### Activity
Could you please retype the records exactly, minus their pictures?

### Available records
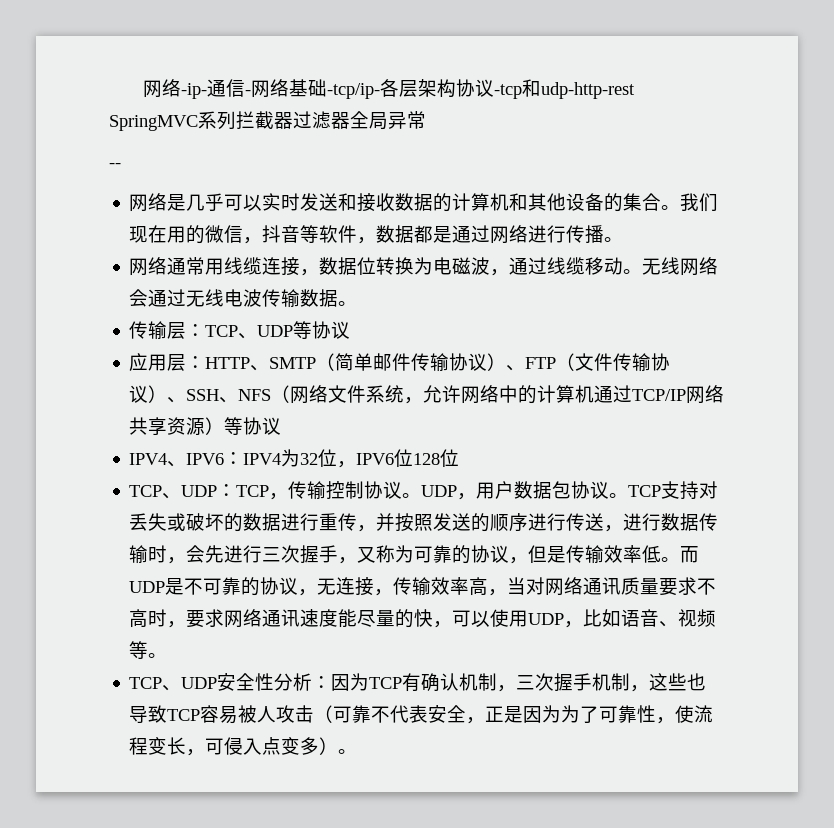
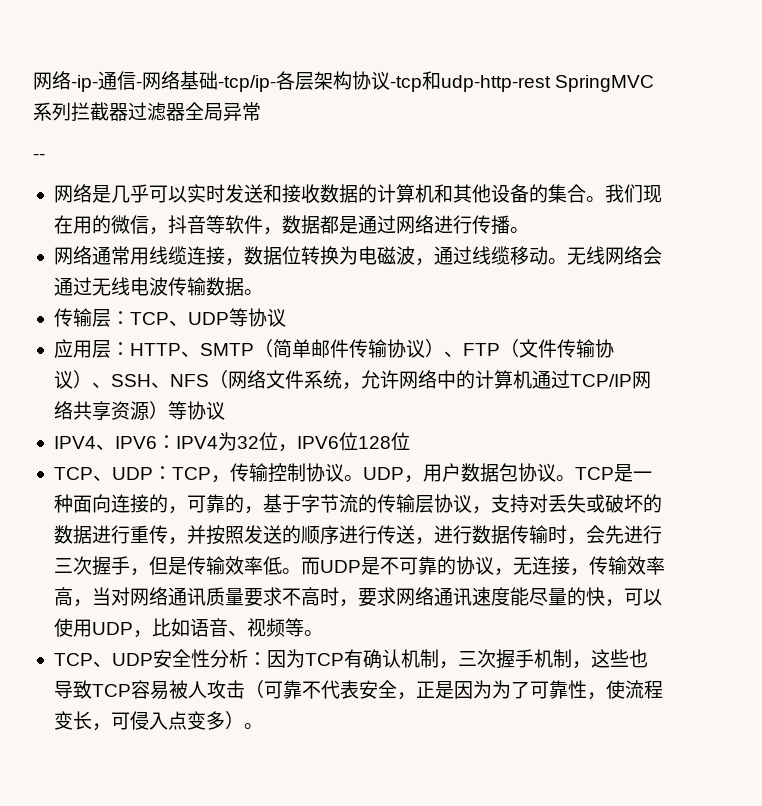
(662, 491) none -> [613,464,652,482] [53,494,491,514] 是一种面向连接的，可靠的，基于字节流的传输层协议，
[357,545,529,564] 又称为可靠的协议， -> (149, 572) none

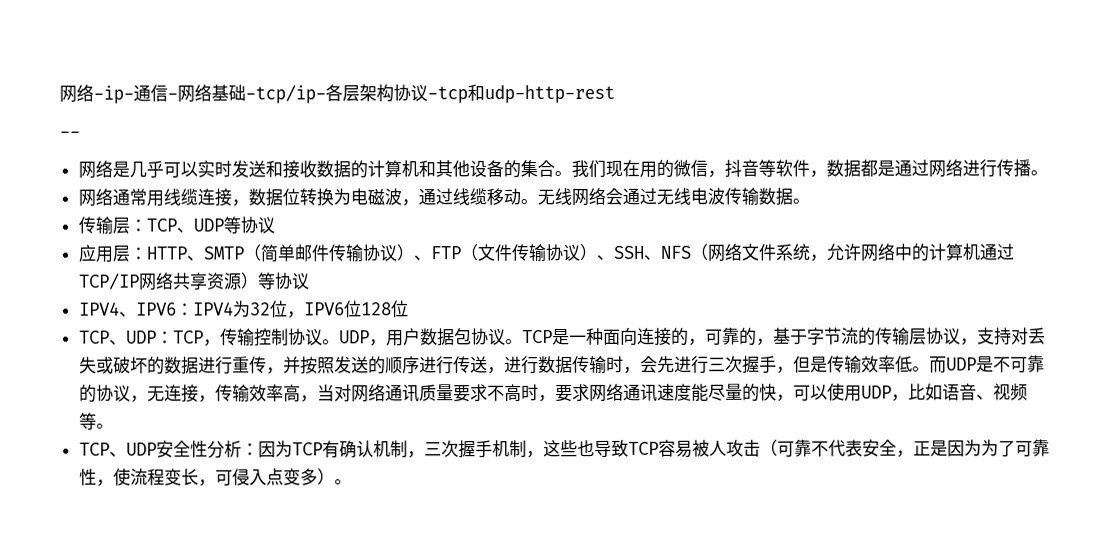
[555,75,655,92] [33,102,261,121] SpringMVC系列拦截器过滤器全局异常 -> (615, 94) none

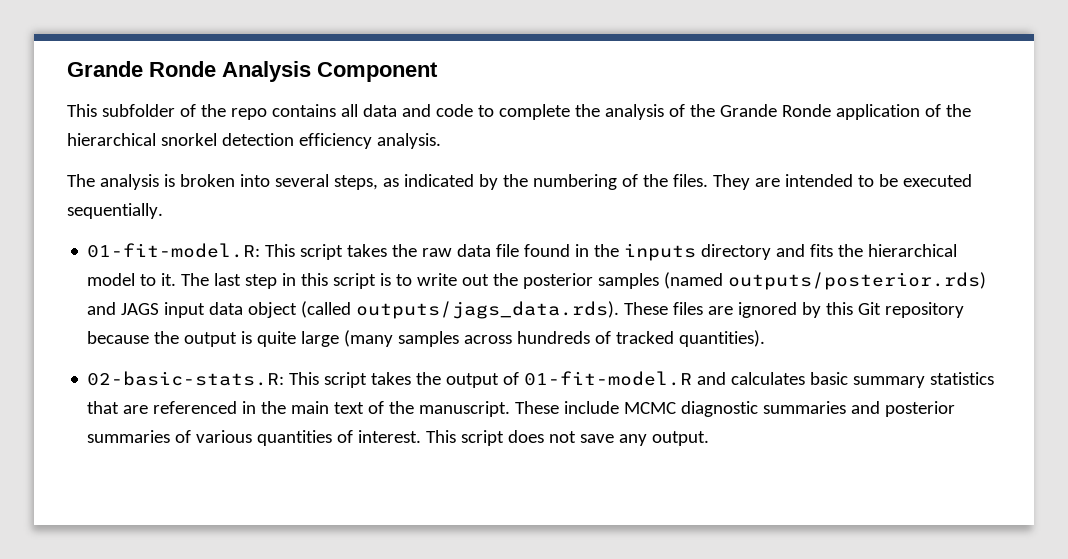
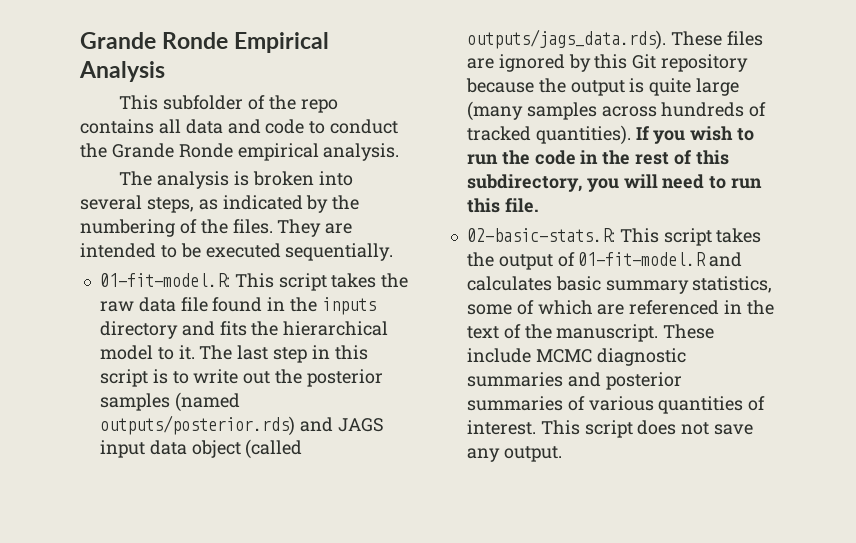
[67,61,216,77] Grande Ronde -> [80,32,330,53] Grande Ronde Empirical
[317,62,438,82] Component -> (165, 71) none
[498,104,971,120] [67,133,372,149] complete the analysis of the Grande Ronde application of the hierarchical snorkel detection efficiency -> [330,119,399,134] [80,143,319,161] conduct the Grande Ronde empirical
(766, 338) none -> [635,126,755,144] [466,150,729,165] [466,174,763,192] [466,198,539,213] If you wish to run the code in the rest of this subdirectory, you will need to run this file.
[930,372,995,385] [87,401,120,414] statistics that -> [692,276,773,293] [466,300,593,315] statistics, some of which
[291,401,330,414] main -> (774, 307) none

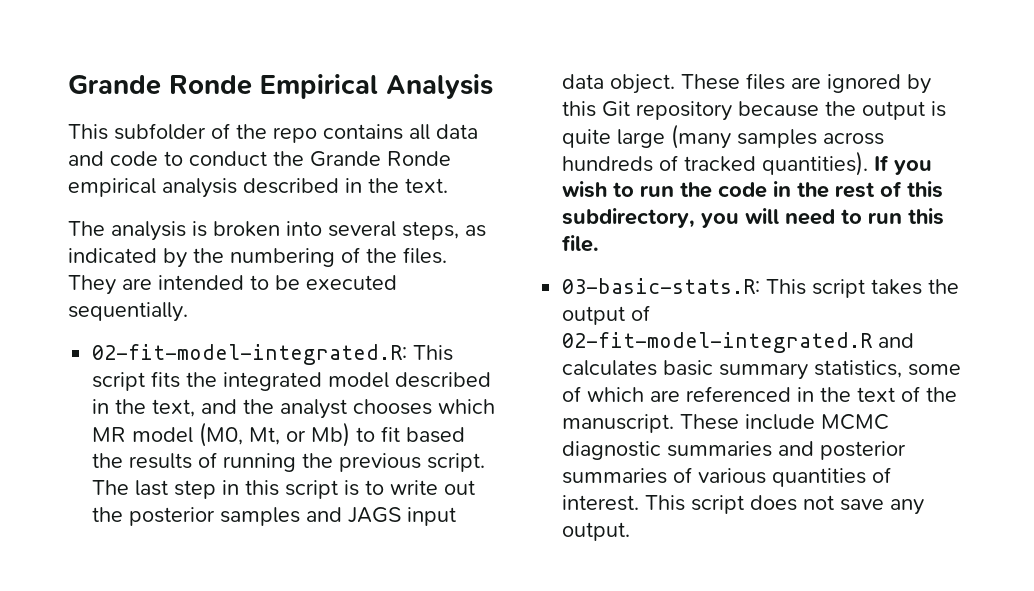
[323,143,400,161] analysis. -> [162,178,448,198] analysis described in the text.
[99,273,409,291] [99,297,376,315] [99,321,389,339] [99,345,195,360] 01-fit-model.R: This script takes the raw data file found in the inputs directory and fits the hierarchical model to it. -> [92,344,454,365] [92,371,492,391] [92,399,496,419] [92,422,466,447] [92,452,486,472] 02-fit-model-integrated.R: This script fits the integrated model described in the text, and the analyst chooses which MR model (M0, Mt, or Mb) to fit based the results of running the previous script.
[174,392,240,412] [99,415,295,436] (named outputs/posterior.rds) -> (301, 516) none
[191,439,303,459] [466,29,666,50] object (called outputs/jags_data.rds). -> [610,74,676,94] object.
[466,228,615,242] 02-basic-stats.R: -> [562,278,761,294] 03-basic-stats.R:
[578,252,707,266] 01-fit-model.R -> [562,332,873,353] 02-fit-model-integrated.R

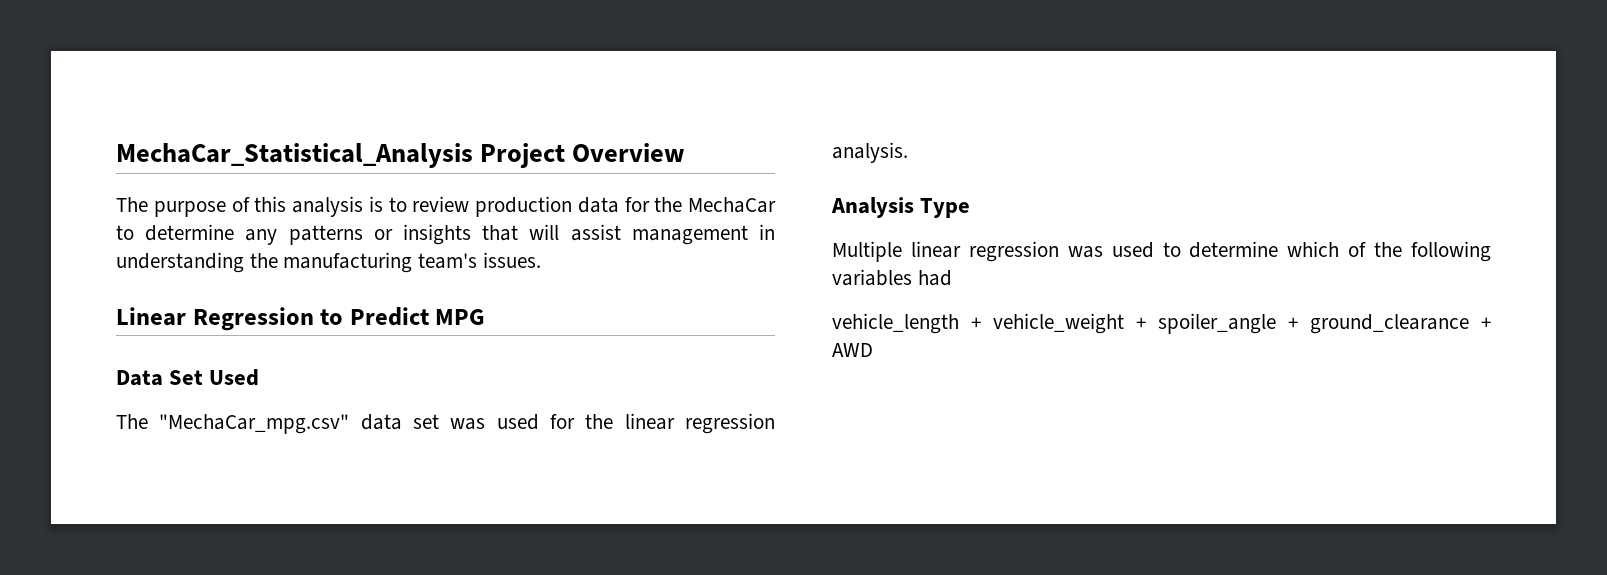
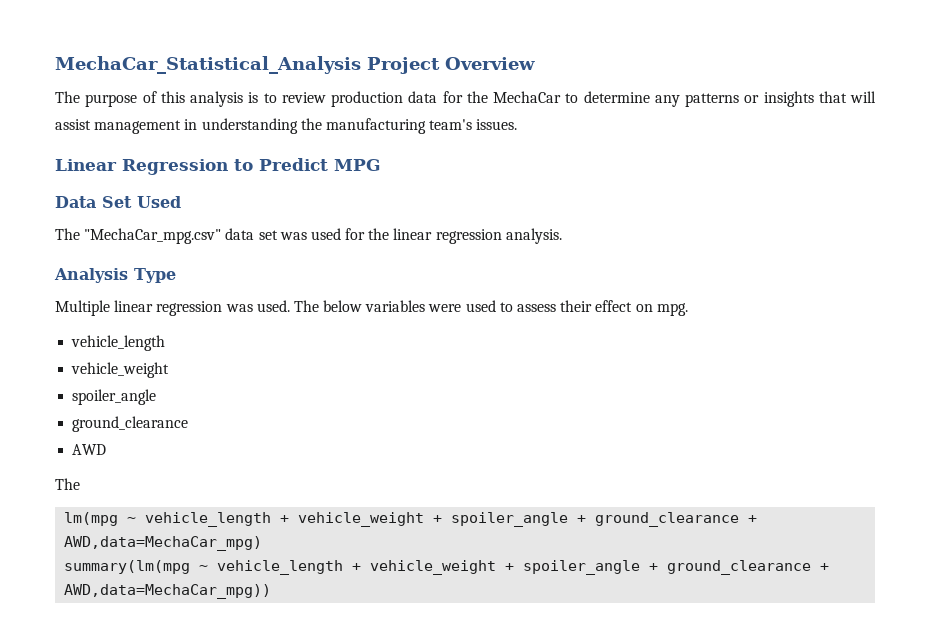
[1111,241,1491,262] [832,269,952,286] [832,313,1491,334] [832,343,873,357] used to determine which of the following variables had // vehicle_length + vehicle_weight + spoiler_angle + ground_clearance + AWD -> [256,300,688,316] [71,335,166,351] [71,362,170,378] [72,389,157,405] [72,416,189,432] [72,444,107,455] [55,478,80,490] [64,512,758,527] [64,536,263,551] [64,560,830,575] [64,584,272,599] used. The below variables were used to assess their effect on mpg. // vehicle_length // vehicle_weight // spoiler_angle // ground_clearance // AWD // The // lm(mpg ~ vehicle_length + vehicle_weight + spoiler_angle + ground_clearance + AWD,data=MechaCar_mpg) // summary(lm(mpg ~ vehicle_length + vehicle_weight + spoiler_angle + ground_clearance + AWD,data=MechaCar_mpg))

### Problem solution
(662, 491) none -> [613,464,652,482] [53,494,491,514] 是一种面向连接的，可靠的，基于字节流的传输层协议，
[357,545,529,564] 又称为可靠的协议， -> (149, 572) none

[555,75,655,92] [33,102,261,121] SpringMVC系列拦截器过滤器全局异常 -> (615, 94) none

[67,61,216,77] Grande Ronde -> [80,32,330,53] Grande Ronde Empirical
[317,62,438,82] Component -> (165, 71) none
[498,104,971,120] [67,133,372,149] complete the analysis of the Grande Ronde application of the hierarchical snorkel detection efficiency -> [330,119,399,134] [80,143,319,161] conduct the Grande Ronde empirical
(766, 338) none -> [635,126,755,144] [466,150,729,165] [466,174,763,192] [466,198,539,213] If you wish to run the code in the rest of this subdirectory, you will need to run this file.
[930,372,995,385] [87,401,120,414] statistics that -> [692,276,773,293] [466,300,593,315] statistics, some of which
[291,401,330,414] main -> (774, 307) none

[323,143,400,161] analysis. -> [162,178,448,198] analysis described in the text.
[99,273,409,291] [99,297,376,315] [99,321,389,339] [99,345,195,360] 01-fit-model.R: This script takes the raw data file found in the inputs directory and fits the hierarchical model to it. -> [92,344,454,365] [92,371,492,391] [92,399,496,419] [92,422,466,447] [92,452,486,472] 02-fit-model-integrated.R: This script fits the integrated model described in the text, and the analyst chooses which MR model (M0, Mt, or Mb) to fit based the results of running the previous script.
[174,392,240,412] [99,415,295,436] (named outputs/posterior.rds) -> (301, 516) none
[191,439,303,459] [466,29,666,50] object (called outputs/jags_data.rds). -> [610,74,676,94] object.
[466,228,615,242] 02-basic-stats.R: -> [562,278,761,294] 03-basic-stats.R:
[578,252,707,266] 01-fit-model.R -> [562,332,873,353] 02-fit-model-integrated.R

[1111,241,1491,262] [832,269,952,286] [832,313,1491,334] [832,343,873,357] used to determine which of the following variables had // vehicle_length + vehicle_weight + spoiler_angle + ground_clearance + AWD -> [256,300,688,316] [71,335,166,351] [71,362,170,378] [72,389,157,405] [72,416,189,432] [72,444,107,455] [55,478,80,490] [64,512,758,527] [64,536,263,551] [64,560,830,575] [64,584,272,599] used. The below variables were used to assess their effect on mpg. // vehicle_length // vehicle_weight // spoiler_angle // ground_clearance // AWD // The // lm(mpg ~ vehicle_length + vehicle_weight + spoiler_angle + ground_clearance + AWD,data=MechaCar_mpg) // summary(lm(mpg ~ vehicle_length + vehicle_weight + spoiler_angle + ground_clearance + AWD,data=MechaCar_mpg))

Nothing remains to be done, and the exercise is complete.